Food is framed as the protagonist of “7 Cuadros” but savoring it is only one component. At one point, we must discover a plate of cheese in a small treasure chest, the code to the lock hidden in the projections (don't stress, it's not a difficult puzzle). Beshir highlights the Pollock-inspired salad plate as the thesis of the evening, accented with a jazz soundtrack.

1

A guest uses a silicone brush to apply sauces to an entree, a nod to abstractionist Jackson Pollock.

2

Projections fill the dining room table during meals.

1. A guest uses a silicone brush to apply sauces to an entree, a nod to abstractionist Jackson Pollock. 2. Projections fill the dining room table during meals.

“This course is really about getting people to free their minds from preconceived ideas,” Beshir says. “You have to eat with a fork and knife, or the salad comes and then the dressing. No, the dressing comes and then the salad, and you try with big brushes to paint like he did. A lot of people don't understand abstract expressionism and think they're people who just splash colors. But when you understand the link between the rhythm of music and painting, you live it. We give you time to paint with your salad dressing.”

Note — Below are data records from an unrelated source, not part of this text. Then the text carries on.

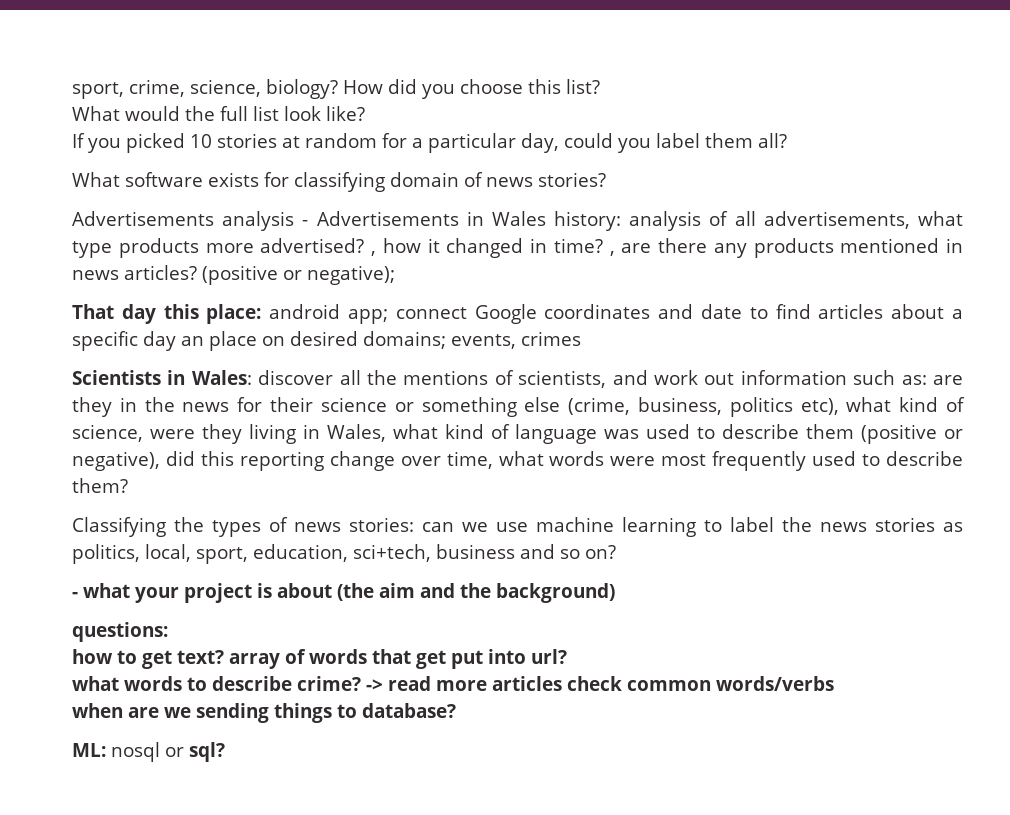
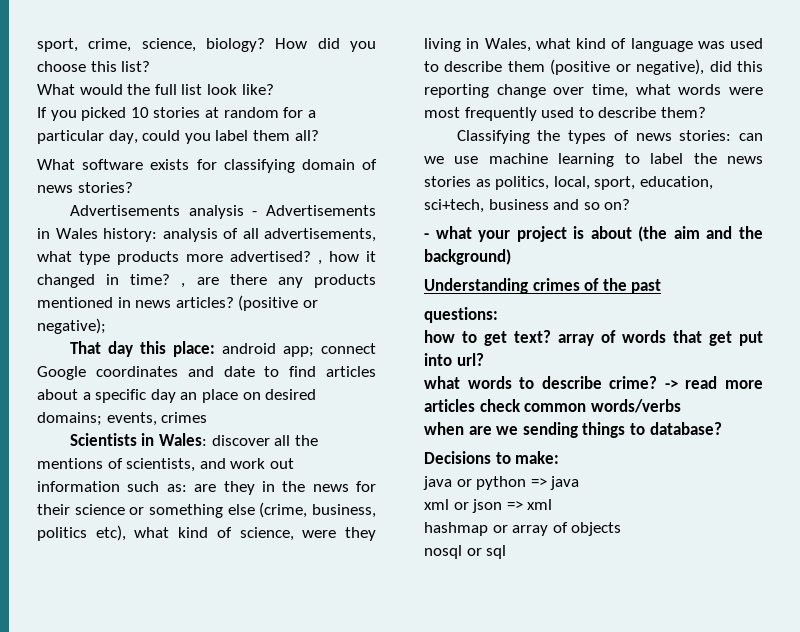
+ Understanding crimes of the past
- ML: nosql or sql?
+ Decisions to make:
+ java or python => java
+ xml or json => xml
+ hashmap or array of objects
+ nosql or sql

In Los Angeles, Beshir has teamed up with nightlife entrepreneur Kim Kelly, who is planning a “Sleep No More”-inspired stage show for the Sunset House venue later this year. “7 Paintings,” however, is completely grounded and a bit silly on purpose. Beshir and Kelly have been evolving it during their performance in Los Angeles and recently added a stronger painting component by giving guests their own canvas to work on throughout the night. Each night a winner is crowned.

“Everyone comes to see his art,” Kelly says. “To be honest, it just changed the whole thing. Now people are creative all night long. Instead of just watching and painting occasionally, now you're painting all the time.”

As for what, perhaps, soba noodles with edamame and mushrooms have to do with Pablo Picasso, or why Salvador Dalí receives an unexpected dessert: a potato soufflé with white chocolate, Beshir clarifies the purpose of the evening. While the animated Mona Lisa will tell backstories of each painter, this is not an educational evening. “It's a fun dinner, not a fancy dinner,” Beshir says.

And at the end of my night, strangers were socializing, showing off their painted cookie creations, sharing Banksy treats, and asking for recommendations on various vinaigrette combinations. In short, it is a night of discovery, full of surprises, like finding an entire route hidden under a canvas.

Two men smile while eating at a dinner party

Darryl Mayes of Charlotte, North Carolina, left, and Taylor Smith of North Hollywood, right, discover their direction.

(Christina House / Los Angeles Times)

“We try not to have too much sophistication, like fried ants or something. Personally, I'm very adventurous in how I eat, but if I want to have this in 100 cities around the world, I can't be too meticulous.”

And Beshir has big goals.

“I want this to be your thing, the movie and the dinner,” Beshir says. “I want people to be looking forward to our next show and to be able to afford to come every two months.”

And return home not with leftovers, but perhaps with a painting of your own.